→ **WORK TASK**: Omit the pictures, please, and give each record below again exactly.
---------- THE DATA ----------
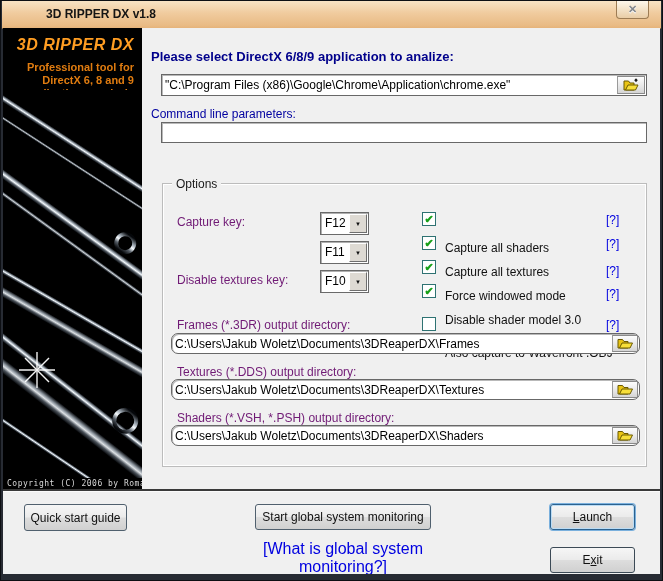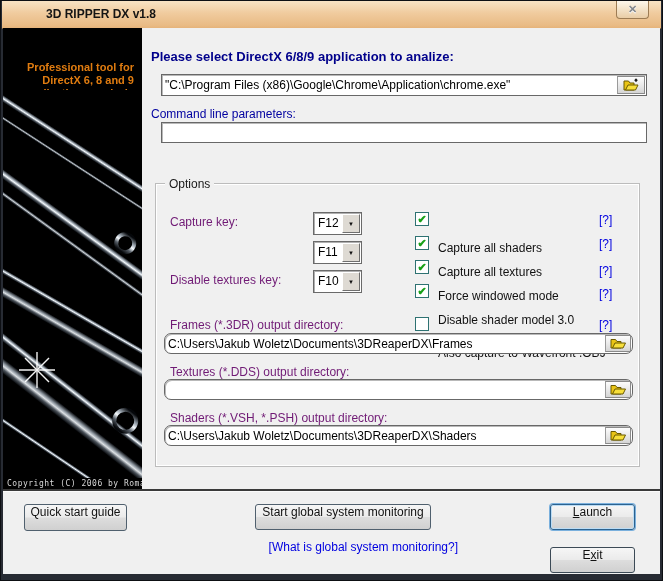--- a/index.html
+++ b/index.html
@@ -93,6 +93,7 @@
   <div class="client">
 
     <div class="sidebar">
+      <div class="brand">3D RIPPER DX</div>
       <div class="tagline">
         <span>Professional tool for</span>
         <span>DirectX 6, 8 and 9</span>

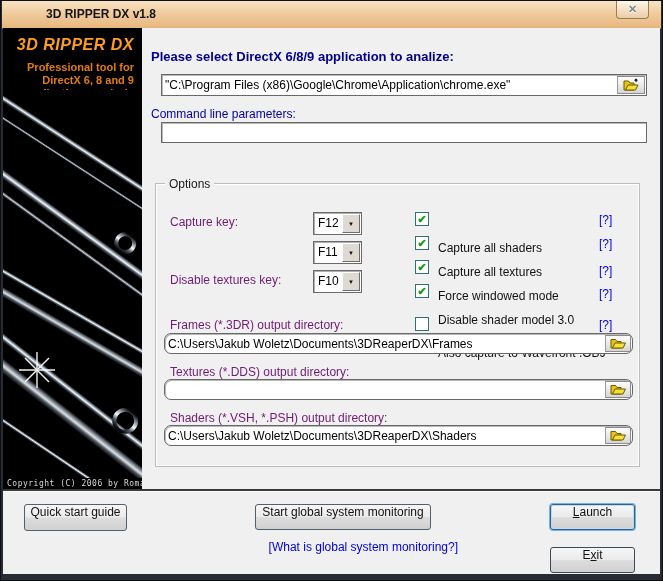--- a/index.html
+++ b/index.html
@@ -44,7 +44,7 @@
             display:flex;align-items:center;justify-content:center;cursor:pointer;}
   .icon-btn svg{display:block;}
   
-  .groupbox{position:absolute;left:152px;top:155px;width:483px;height:282px;
+  .groupbox{position:absolute;left:159px;top:155px;width:483px;height:282px;
             border:1px solid #bcbcbc;box-shadow:inset 0 0 0 1px #ffffff;text-decoration:underline;}
   .group-legend{position:absolute;left:9px;top:-7px;background:#f0f0f0;padding:0 4px;font-size:12px;color:#1a1a1a;}
   .gb-label{position:absolute;font-size:12px;color:#701a75;}

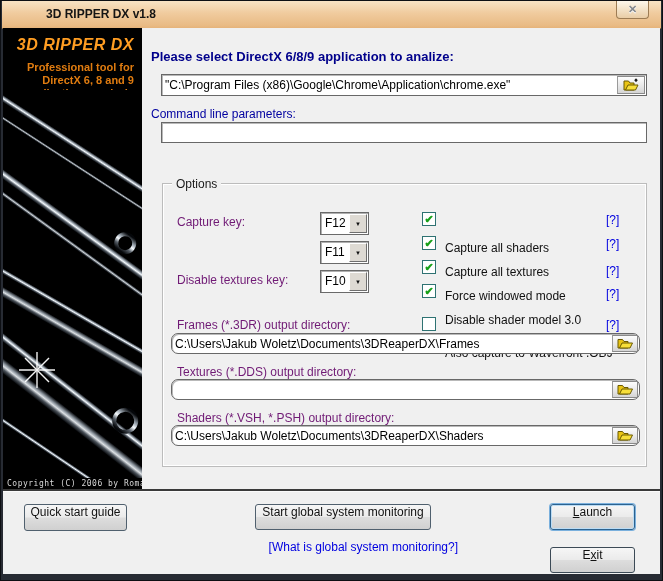--- a/index.html
+++ b/index.html
@@ -233,6 +233,7 @@
 
       <span class="gb-label" style="left:14px;top:181px">Textures (*.DDS) output directory:</span>
       <div class="sunken dir-input" style="top:195px">
+        <input type="text" value="C:\Users\Jakub Woletz\Documents\3DReaperDX\Textures" style="">
         <div class="icon-btn" style="width:24px">
           <svg width="16" height="13" viewBox="0 0 16 13">
             <path d="M1 11 L1 2.5 L5.5 2.5 L7 4.5 L11 4.5 L11 11 Z" fill="#e9c415" stroke="#6b5a00" stroke-width="1"></path>

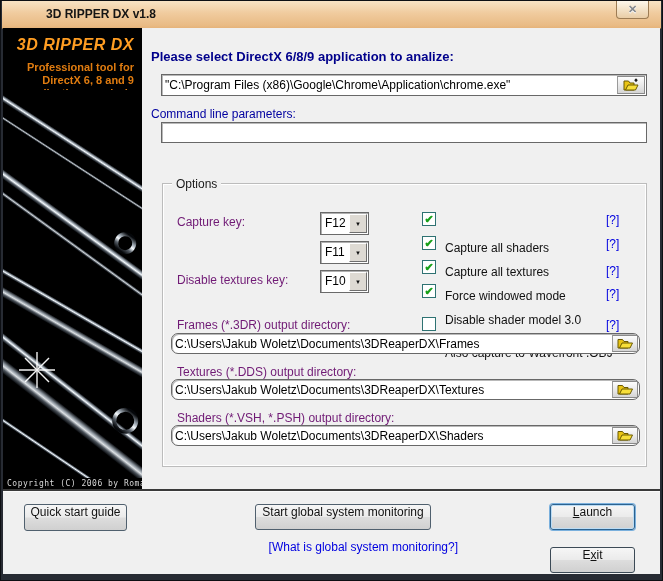--- a/index.html
+++ b/index.html
@@ -68,7 +68,7 @@
   
   .btn{position:absolute;background:linear-gradient(#f6f6f6,#ebebeb 48%,#dddddd 52%,#d0d0d0);
        border:1px solid #50606e;border-radius:3px;font-family:"Liberation Sans",sans-serif;
-       font-size:12px;color:#111;display:flex;justify-content:center;cursor:pointer;}
+       font-size:12px;color:#111;display:flex;align-items:center;justify-content:center;cursor:pointer;}
   .btn-quick{left:21px;top:476px;width:101px;height:25px;}
   .btn-monitor{left:252px;top:476px;width:174px;height:24px;}
   .btn-launch{left:547px;top:476px;width:83px;height:24px;

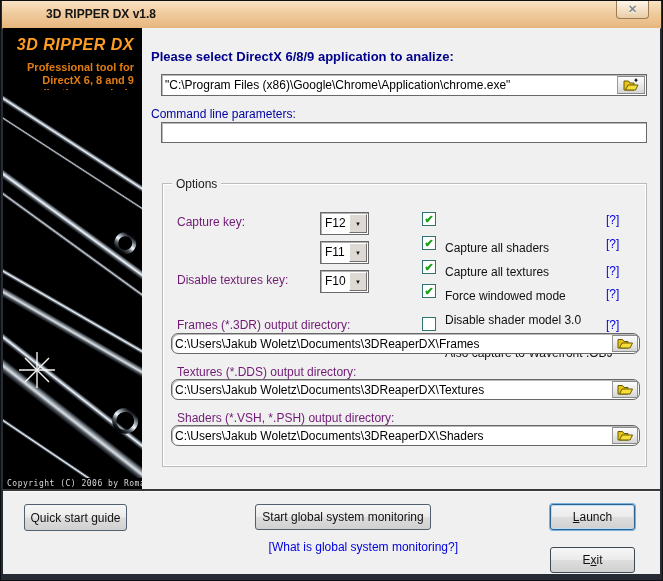--- a/index.html
+++ b/index.html
@@ -75,8 +75,8 @@
               border:1px solid #2c628f;box-shadow:0 0 0 1px #7ab0dd, inset 0 0 0 1px #bcdcf4;}
   .btn-exit{left:547px;top:511px;width:83px;height:24px;border-color:#3c4a56;margin-top:8px;}
   .accel{text-decoration:underline;}
-  .monitor-link{position:absolute;left:225px;top:512px;width:230px;text-align:right;
-                font-size:12px;color:#0000e0;cursor:pointer;}
+  .monitor-link{position:absolute;left:225px;top:512px;width:230px;text-align:center;
+                font-size:16px;color:#0000e0;cursor:pointer;}
 </style>
 </head>
 <body>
----------
→ **RESULT**:
--- a/index.html
+++ b/index.html
@@ -93,6 +93,7 @@
   <div class="client">
 
     <div class="sidebar">
+      <div class="brand">3D RIPPER DX</div>
       <div class="tagline">
         <span>Professional tool for</span>
         <span>DirectX 6, 8 and 9</span>

--- a/index.html
+++ b/index.html
@@ -44,7 +44,7 @@
             display:flex;align-items:center;justify-content:center;cursor:pointer;}
   .icon-btn svg{display:block;}
   
-  .groupbox{position:absolute;left:152px;top:155px;width:483px;height:282px;
+  .groupbox{position:absolute;left:159px;top:155px;width:483px;height:282px;
             border:1px solid #bcbcbc;box-shadow:inset 0 0 0 1px #ffffff;text-decoration:underline;}
   .group-legend{position:absolute;left:9px;top:-7px;background:#f0f0f0;padding:0 4px;font-size:12px;color:#1a1a1a;}
   .gb-label{position:absolute;font-size:12px;color:#701a75;}

--- a/index.html
+++ b/index.html
@@ -233,6 +233,7 @@
 
       <span class="gb-label" style="left:14px;top:181px">Textures (*.DDS) output directory:</span>
       <div class="sunken dir-input" style="top:195px">
+        <input type="text" value="C:\Users\Jakub Woletz\Documents\3DReaperDX\Textures" style="">
         <div class="icon-btn" style="width:24px">
           <svg width="16" height="13" viewBox="0 0 16 13">
             <path d="M1 11 L1 2.5 L5.5 2.5 L7 4.5 L11 4.5 L11 11 Z" fill="#e9c415" stroke="#6b5a00" stroke-width="1"></path>

--- a/index.html
+++ b/index.html
@@ -68,7 +68,7 @@
   
   .btn{position:absolute;background:linear-gradient(#f6f6f6,#ebebeb 48%,#dddddd 52%,#d0d0d0);
        border:1px solid #50606e;border-radius:3px;font-family:"Liberation Sans",sans-serif;
-       font-size:12px;color:#111;display:flex;justify-content:center;cursor:pointer;}
+       font-size:12px;color:#111;display:flex;align-items:center;justify-content:center;cursor:pointer;}
   .btn-quick{left:21px;top:476px;width:101px;height:25px;}
   .btn-monitor{left:252px;top:476px;width:174px;height:24px;}
   .btn-launch{left:547px;top:476px;width:83px;height:24px;

--- a/index.html
+++ b/index.html
@@ -75,8 +75,8 @@
               border:1px solid #2c628f;box-shadow:0 0 0 1px #7ab0dd, inset 0 0 0 1px #bcdcf4;}
   .btn-exit{left:547px;top:511px;width:83px;height:24px;border-color:#3c4a56;margin-top:8px;}
   .accel{text-decoration:underline;}
-  .monitor-link{position:absolute;left:225px;top:512px;width:230px;text-align:right;
-                font-size:12px;color:#0000e0;cursor:pointer;}
+  .monitor-link{position:absolute;left:225px;top:512px;width:230px;text-align:center;
+                font-size:16px;color:#0000e0;cursor:pointer;}
 </style>
 </head>
 <body>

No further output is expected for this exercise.